Jovens Mulheres Congadeiras De Goiás: Vivências Na Tradição
Publicado em 13/03/2021 - 12:29 Por Jeremias BrasileiroConfesso inicialmente sentir-me lisonjeado, honrado, com o convite para participar de uma LIVE cujo tema são as mulheres na manifestação cultural e religiosa nas Congadas de Goiás, mais especificamente com presença de Goiânia e Catalão. Minha surpresa maior ainda por se tratar de uma juventude interessada em debater essa cultura, de se mostrar ao mundo enquanto participe da tradição ocupando funções diversas, capitãs, dançantes, guardiãs de grupos.
A luta dessas mulheres para se fazer visíveis nos rituais enquanto protagonistas, vem de longe, mas é preciso entender que elas já existiam, não é novidade do século XXI. O que ocorre é uma maior visibilidade devido às novas tecnologias, contudo, em muitos grupos, as mulheres, e mais notadamente as jovens, têm tido uma participação para além do senso comum de suas atribuições: cozinheiras, bordadeiras, costureiras. Essa LIVE com certeza abordará as funções ritualísticas e culturais, de como as jovens fazem sobretudo em Catalão e Goiânia para estarem enquanto congadeiras nos diversos grupos.

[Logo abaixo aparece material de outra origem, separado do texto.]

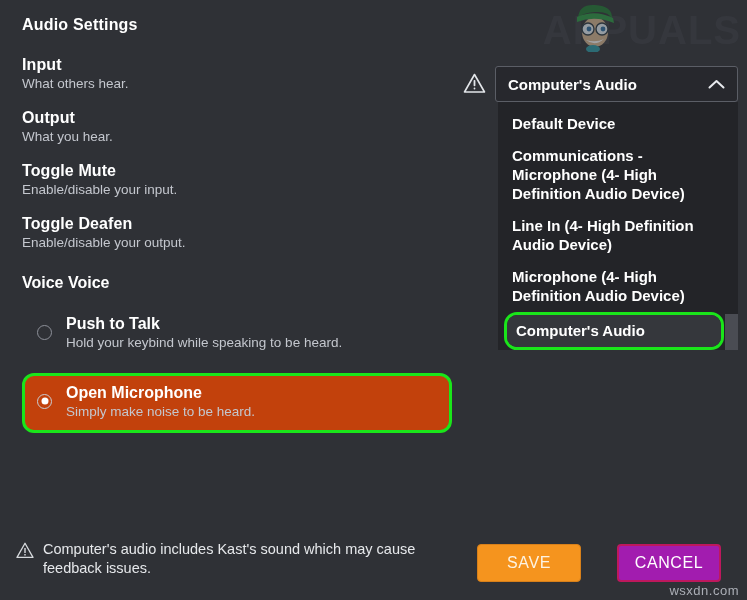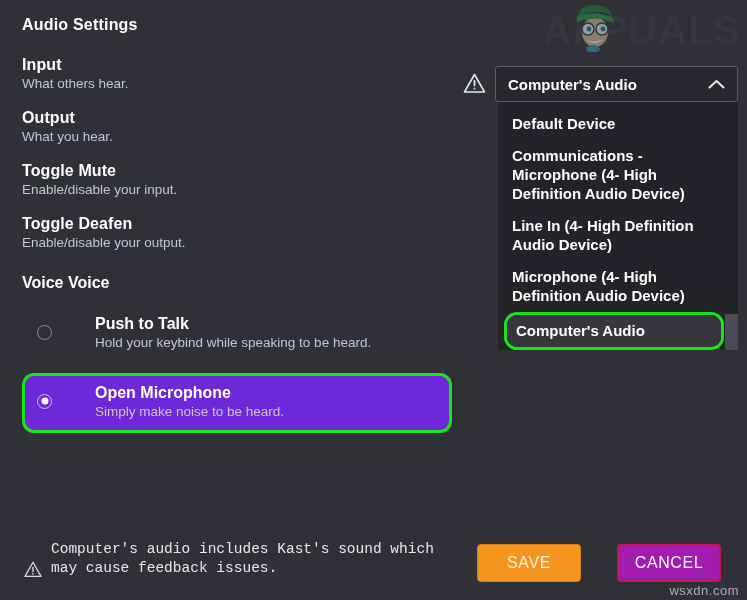--- a/index.html
+++ b/index.html
@@ -95,7 +95,6 @@
     border-radius: 12px;
     border: 3px solid transparent;
     box-sizing: border-box;
-    gap: 29px;
   }
   .radio-option.highlighted {
     border-color: #1ae51a;

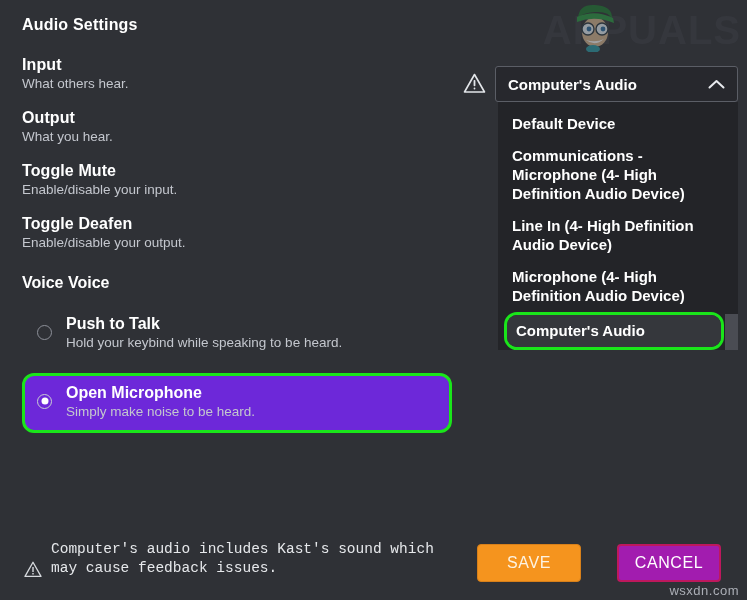--- a/index.html
+++ b/index.html
@@ -98,7 +98,7 @@
   }
   .radio-option.highlighted {
     border-color: #1ae51a;
-    background: #6d28d9;
+    background: #c2410c;
   }
   .radio-dot {
     flex: 0 0 auto;

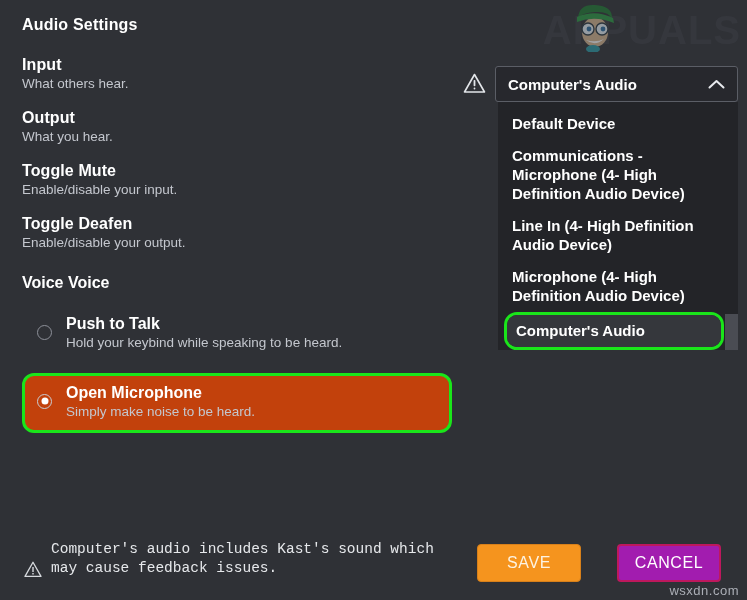--- a/index.html
+++ b/index.html
@@ -138,12 +138,11 @@
   
   #footer-note {
     position: absolute;
-    left: 24px;
+    left: 16px;
     top: 540px;
     width: 420px;
     display: flex;
-    align-items: flex-end;
-    font-family: Liberation Mono, monospace;
+    align-items: flex-start;
   }
   #footer-note .warn-ico {
     flex: 0 0 auto;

Na década de 1950, eram os homens denominados de "alferes" os condutores das bandeiras dos grupos de Congado; como era também nas Folias de Reis; noutro instante, entre as décadas de 1950 a 1960, tais funções passam a ser atribuídas às mulheres que ao instituírem os estandartes com sete ou doze fitas, faz com que surja ao mesmo tempo, a necessidade de que para estar a conduzir tais fitas, as jovens mulheres fossem virgens.

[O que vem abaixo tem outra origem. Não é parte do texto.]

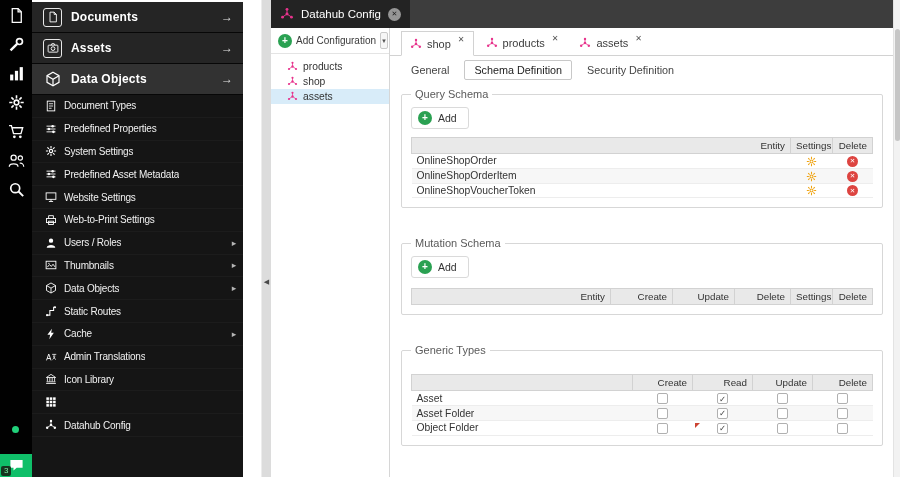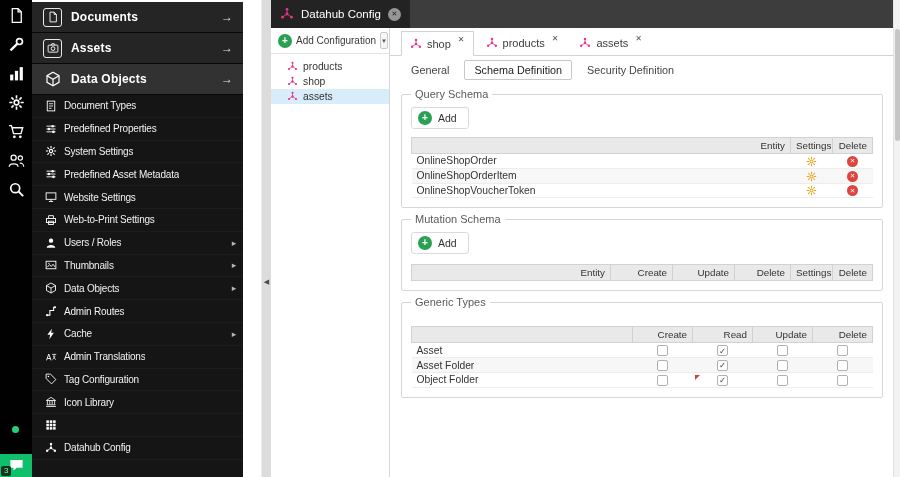--- a/index.html
+++ b/index.html
@@ -85,7 +85,7 @@
   .stab{padding:3px 9px;font-size:10.8px;color:#444;cursor:pointer;border:1px solid transparent}
   .stab.active{border-color:#c8c8c8;border-radius:2px;background:#fff;color:#222}
   .content{flex:1;padding:5px 10px 0 11px;overflow:hidden}
-  fieldset{border:1px solid #d7d7d7;border-radius:2px;padding:4px 9px 9px;margin-bottom:5px}
+  fieldset{border:1px solid #d7d7d7;border-radius:2px;padding:4px 9px 9px;margin-bottom:29px}
   legend{font-size:11px;color:#5a5a5a;padding:0 4px}
   .add-btn{display:inline-flex;align-items:center;gap:6px;border:1px solid #dadada;border-radius:3px;background:#fff;
     padding:3px 11px 3px 6px;font-size:10.5px;color:#333;margin:3px 0 8px;cursor:pointer}

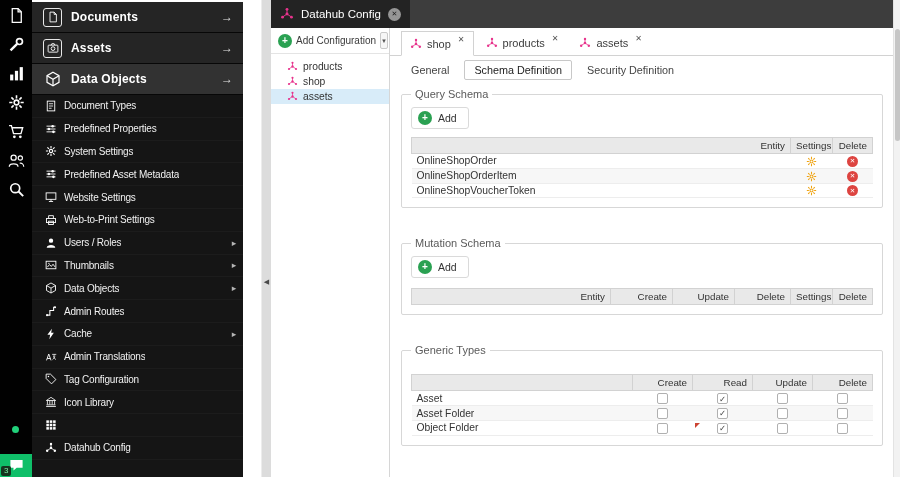--- a/index.html
+++ b/index.html
@@ -299,7 +299,7 @@
               <circle cx="13.4" cy="3" r="1.4" fill="currentColor"></circle>
             </svg>
           </span>
-          <span class="mi-label">Admin Routes</span>
+          <span class="mi-label">Static Routes</span>
         </div>
         <div class="menu-item">
           <span class="ico ">

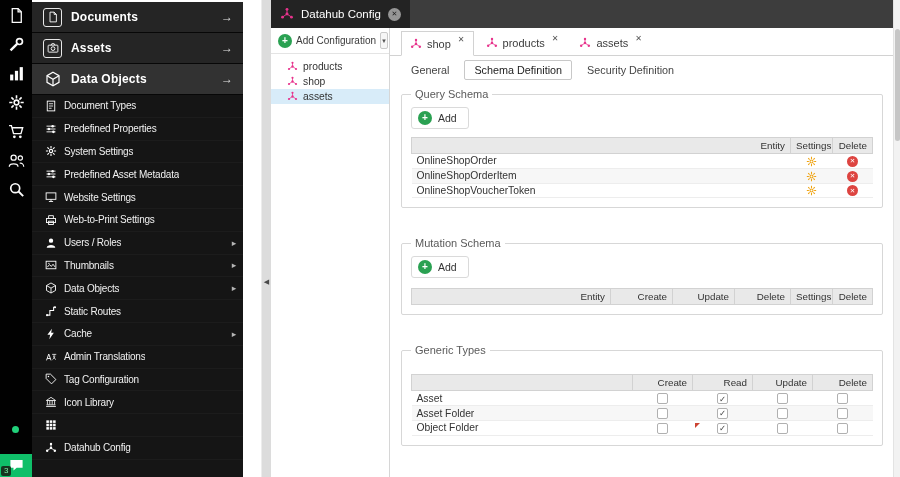--- a/index.html
+++ b/index.html
@@ -322,15 +322,6 @@
         <div class="menu-item">
           <span class="ico ">
             <svg viewBox="0 0 16 16" aria-hidden="true">
-              <path d="M1.5 1.5h5.8l7.2 7.2-5.8 5.8-7.2-7.2z" fill="none" stroke="currentColor" stroke-width="1.2"></path>
-              <circle cx="4.6" cy="4.6" r="1" fill="currentColor"></circle>
-            </svg>
-          </span>
-          <span class="mi-label">Tag Configuration</span>
-        </div>
-        <div class="menu-item">
-          <span class="ico ">
-            <svg viewBox="0 0 16 16" aria-hidden="true">
               <path d="M1.8 6 8 1.8 14.2 6z" fill="none" stroke="currentColor" stroke-width="1.1"></path>
               <path d="M3.2 6v5.4M6.4 6v5.4M9.6 6v5.4M12.8 6v5.4M2 11.8h12M1.5 14h13" stroke="currentColor" stroke-width="1.1" fill="none"></path>
             </svg>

O tempo, no entanto, é descontinuo, a identidade congadeira (o) é do mesmo modo influenciada por essa descontinuidade. Com a morte de uma geração, muitos elementos e comportamentos apreendidos e ritualizados, sofrem modificações. Foi-se o tempo em que era possível nomenclaturar esse elemento simbólico como sendo representação feminina, uma vez que exclusivamente, as meninas eram as portadoras das diversas fitas que ornamentavam os estandartes. A presença cada vez mais significativa na modernidade, de outros personagens a portar as fitas do estandarte, de certo modo faz com que a interpretação do mesmo e igualmente sua denominação não seja cristalizada.
Entre os diversos atores inseridos na composição desse artefato, já figuram ativamente os congadeiros (as) que se identificam esteticamente como homossexuais, lésbicas, transexuais, a reconfigurar o imaginário da tradição, destituindo preconceitos e ao mesmo tempo instituindo quebras radicais de paradigmas. Se as mudanças são inevitáveis, novas identidades ao mesmo tempo são urdidas e com essas transformações, a ocorrer de modo acelerado na modernidade. As transformações, contudo, seja em qual época for, provocam tais reações e muitas outras formas de sensações.
Essas mulheres são na realidade, as lideranças jovens, adultas, cinquentenárias, centenárias, octogenárias, que enfrentaram e enfrentam há gerações, as batalhas cotidianas contra todo tipo de preconceito, de abuso, de opressão, para sobreviverem e chegarem ao século XXI, vivendo a tradição que impulsiona essa cultura com um viés contemporâneo, que às vezes aponta para mudanças estruturais significativas.